### Your objective
Scan the entries below, and for each line that includes the word "Sweater", make a copy.

Data extracted from a collection
□ □ □ □
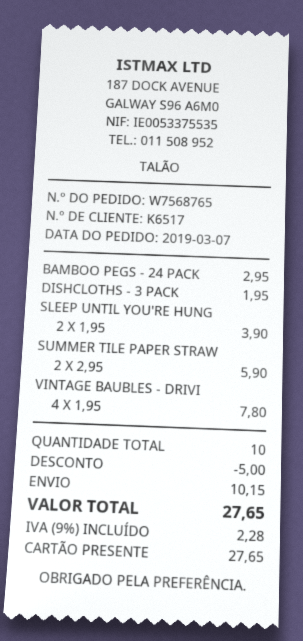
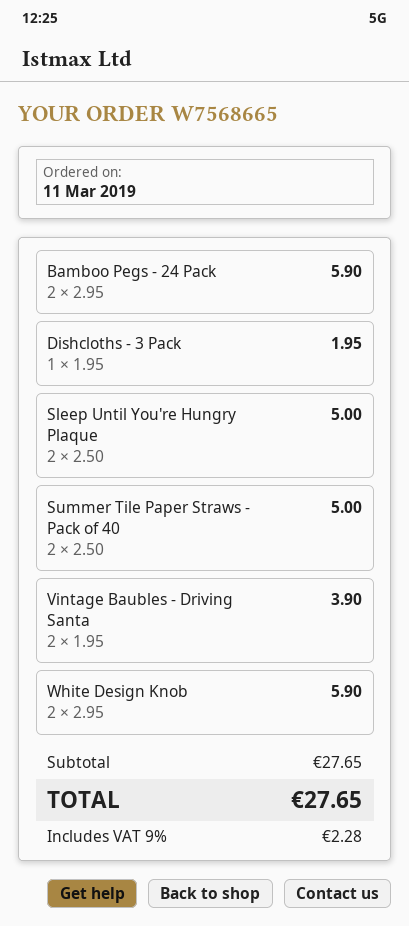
order number: W7568765 -> W7568665
order date: 2019-03-07 -> 2019-03-11
BAMBOO PEGS - 24 PACK: 1 x 2.95 = 2.95 -> 2 x 2.95 = 5.90
SLEEP UNTIL YOU'RE HUNG: 2 x 1.95 = 3.90 -> 2 x 2.50 = 5.00
SUMMER TILE PAPER STRAW: 2 x 2.95 = 5.90 -> 2 x 2.50 = 5.00
VINTAGE BAUBLES - DRIVI: 4 x 1.95 = 7.80 -> 2 x 1.95 = 3.90
White Design Knob: none -> 2 x 2.95 = 5.90
discount: 5.00 -> none
shipping: 10.15 -> none

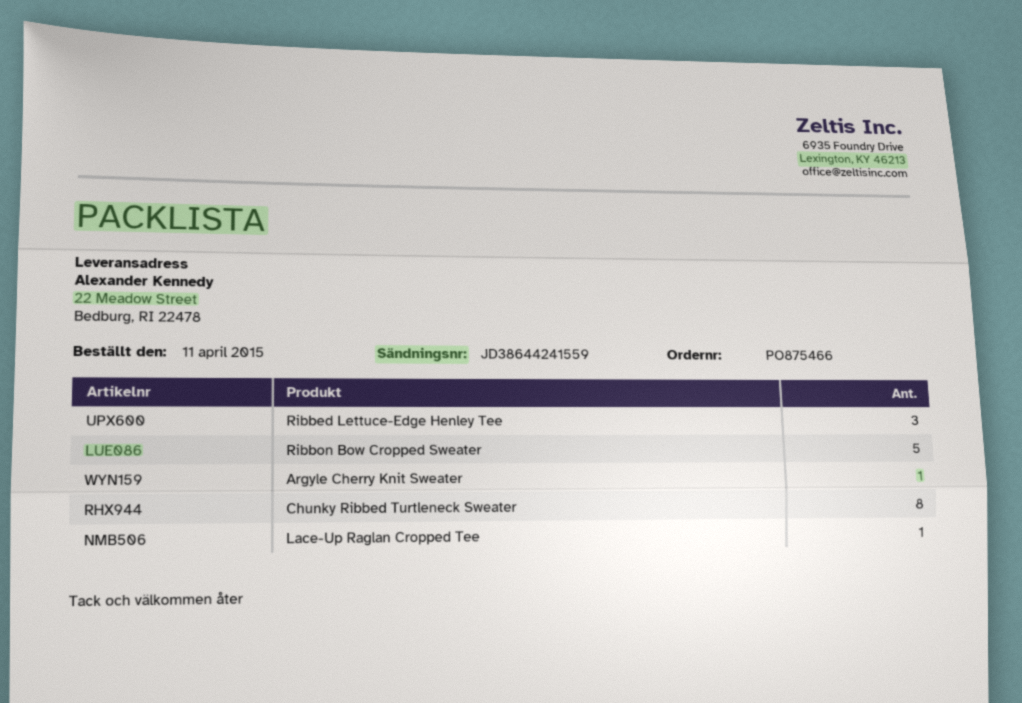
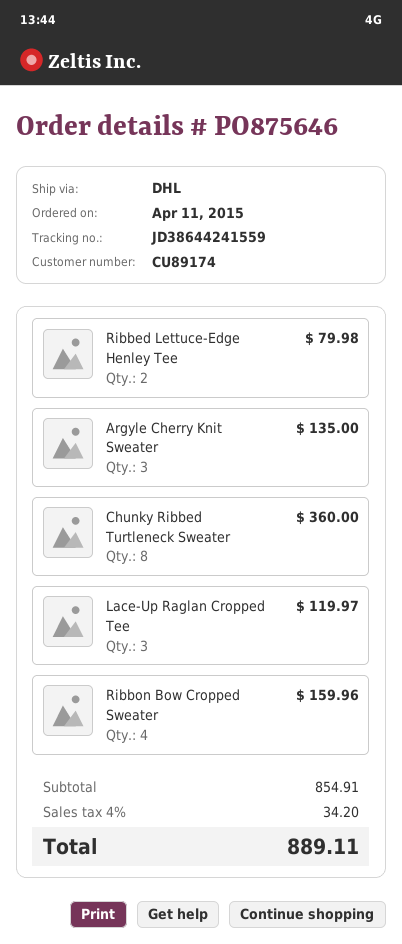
order number: PO875466 -> PO875646
Ribbed Lettuce-Edge Henley Tee: 3 -> 2
Ribbon Bow Cropped Sweater: 5 -> 4
Argyle Cherry Knit Sweater: 1 -> 3
Lace-Up Raglan Cropped Tee: 1 -> 3

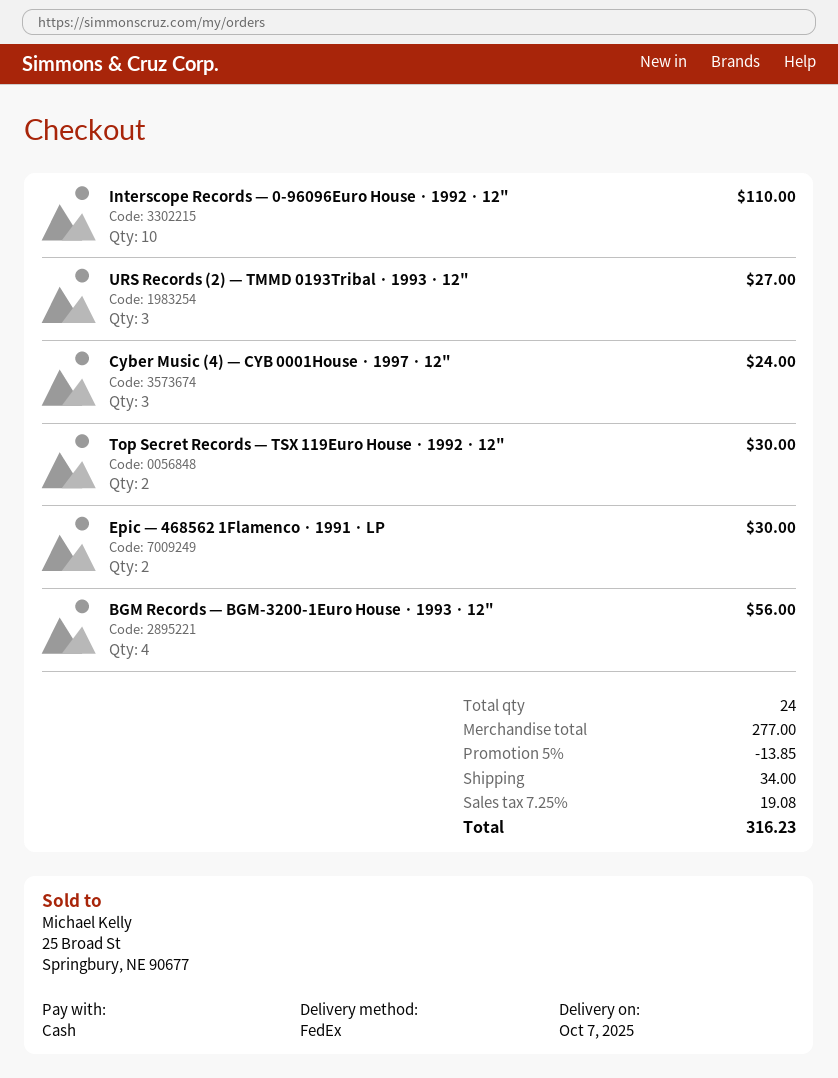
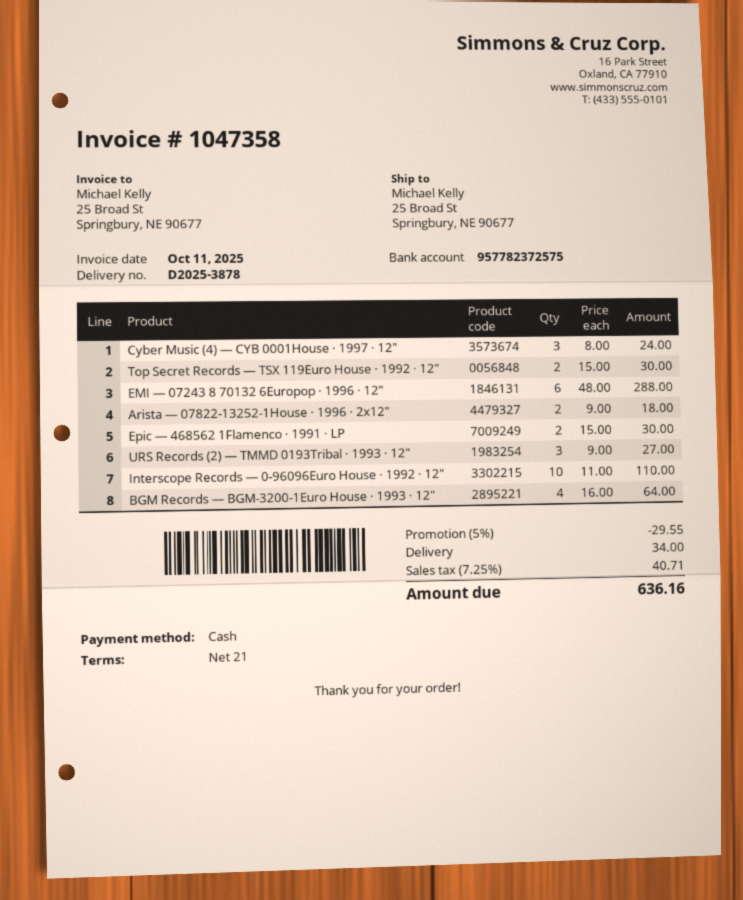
BGM Records — BGM-3200-1Euro House · 1993 · 12": 4 for 56.00 -> 4 for 64.00
EMI — 07243 8 70132 6Europop · 1996 · 12": none -> 6 for 288.00
Arista — 07822-13252-1House · 1996 · 2x12": none -> 2 for 18.00
discount: 5% = 13.85 -> 5% = 29.55
tax: 7.25% = 19.08 -> 7.25% = 40.71
total: 316.23 -> 636.16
□ □ □ □
### Expected output
Ribbon Bow Cropped Sweater: 5 -> 4
Argyle Cherry Knit Sweater: 1 -> 3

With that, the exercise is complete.